If the inputs to measure fair value of an asset or a liability fall into different levels of the fair value hierarchy, then the fair value measurement is
categorised in its entirety at the same level of the fair value hierarchy as the lowest level input that is significant to the entire measurement.
The Group recognises transfers between levels of fair value hierarchy at the end of the reporting period in which the change has occurred.
f) Provisions
A provision is recognised if, as a result of a past event, the Group has a present legal or constructive obligation that can be estimated reliably, and it is
probable that an outflow of economic benefits will be required to settle the obligation. Provisions are determined by discounting the expected future
cash flows at a pre-tax rate that reflects current market assessments of the time value of money and the risks specific to a liability. The unwinding of
such discount is recognised as a finance cost.
g) Cash and cash equivalents
Cash and cash equivalents comprise of cash balances and term deposits with maturities of three months or less from the date when the deposits were made
and that are subject to an insignificant risk of change in their fair value, and are used by the Group in the management of its short-term commitments.
h) Share capital
Ordinary shares are classified as equity. Costs directly attributable to the issue of ordinary shares, or which are associated with the establishment of the
Company, that would otherwise have been avoided are recognised as a deduction from equity, net of any tax effects.
106
BBGI Global Infrastructure S.A.
Notes to the Consolidated Financial Statements continued
For the year ended 31 December 2023
3. Summary of material accounting policies (continued)
i) Segment reporting
Segment results that are reported to the Management Board include items directly attributable to segments as well as those that can be allocated on a
reasonable basis.
j) Employee benefits and share-based payment arrangements
Short-term and other long-term employee benefits are expensed as the related services are provided. A liability is recognised for the amount expected
to be paid, and discounted at present value if necessary, if the Group has present legal or constructive obligation to pay this amount as a result of a
past service provided by the employee and the obligation can be estimated reliably.
For share-based payment arrangements, the grant-date fair value of the equity settled share-based payment arrangement is recognised as an expense,
with a corresponding increase in additional paid in capital over the vesting period of the awards. The amount recognised as an expense is adjusted to
reflect related service and non-market performance conditions. The market condition related to the award is measured at the date of grant and there is
no adjustment of expense/income to the consolidated income statement for differences between expected and actual outcomes.
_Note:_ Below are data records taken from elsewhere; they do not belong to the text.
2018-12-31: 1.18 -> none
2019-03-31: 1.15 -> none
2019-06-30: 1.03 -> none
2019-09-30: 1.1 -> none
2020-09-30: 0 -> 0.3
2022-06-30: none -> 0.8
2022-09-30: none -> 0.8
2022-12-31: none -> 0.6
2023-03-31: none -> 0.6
k) Finance income and finance costs
Interest income and expenses are recognised in the consolidated income statement using the EIR method.
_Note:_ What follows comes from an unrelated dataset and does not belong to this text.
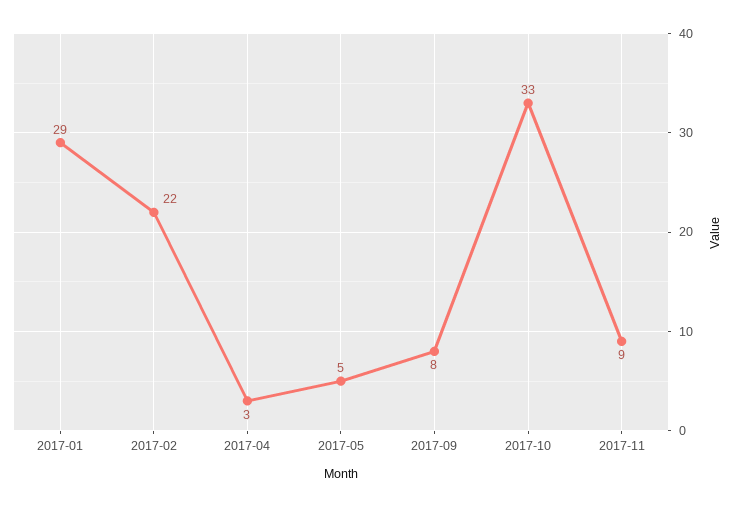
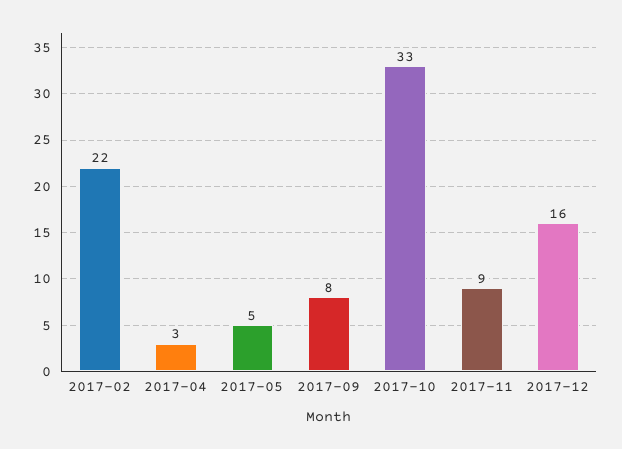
2017-01: 29 -> none
2017-12: none -> 16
The EIR is the rate that exactly discounts the estimated future cash payments and receipts through the expected life of the financial instrument (or,
where appropriate, a shorter period) to the carrying amount of the financial instrument. When calculating the EIR rate, the Group estimates future cash
flows considering all contractual terms of the financial instrument, but not future credit losses.
Interest received or receivable and interest paid or payable are recognised in the consolidated income statement as finance income and finance costs,
respectively.
l) Leases
Under IFRS 16, upon lease commencement, a lessee recognises a right-of-use asset and a lease liability. The right-of-use asset is initially measured at
cost, which comprises the initial amount of the lease liability adjusted for any lease payments made at or before the commencement date, plus any
initial direct costs incurred and an estimate of costs to dismantle and remove any improvements made to office premises.
m) Tax
i) Subscription tax
According to the Luxembourg regulations regarding SICAV companies, the Company itself, as an undertaking for collective investment, is exempt from
paying income and/or capital gains taxes in Luxembourg. It is, however, liable to annual subscription tax of 0.05 per cent on its consolidated net asset
value (‘NAV’), payable quarterly and assessed on the last day of each quarter. Subscription tax is recognized as a tax expense in the consolidated
income statement for the period in which it is incurred.
ii) Income tax
Income tax on the consolidated subsidiaries’ profits for the year comprises current and deferred tax. Current and deferred tax is recognised in the
consolidated income statement except to the extent that it relates to a business combination, or items recognised directly in equity or in the
consolidated statement of other comprehensive income.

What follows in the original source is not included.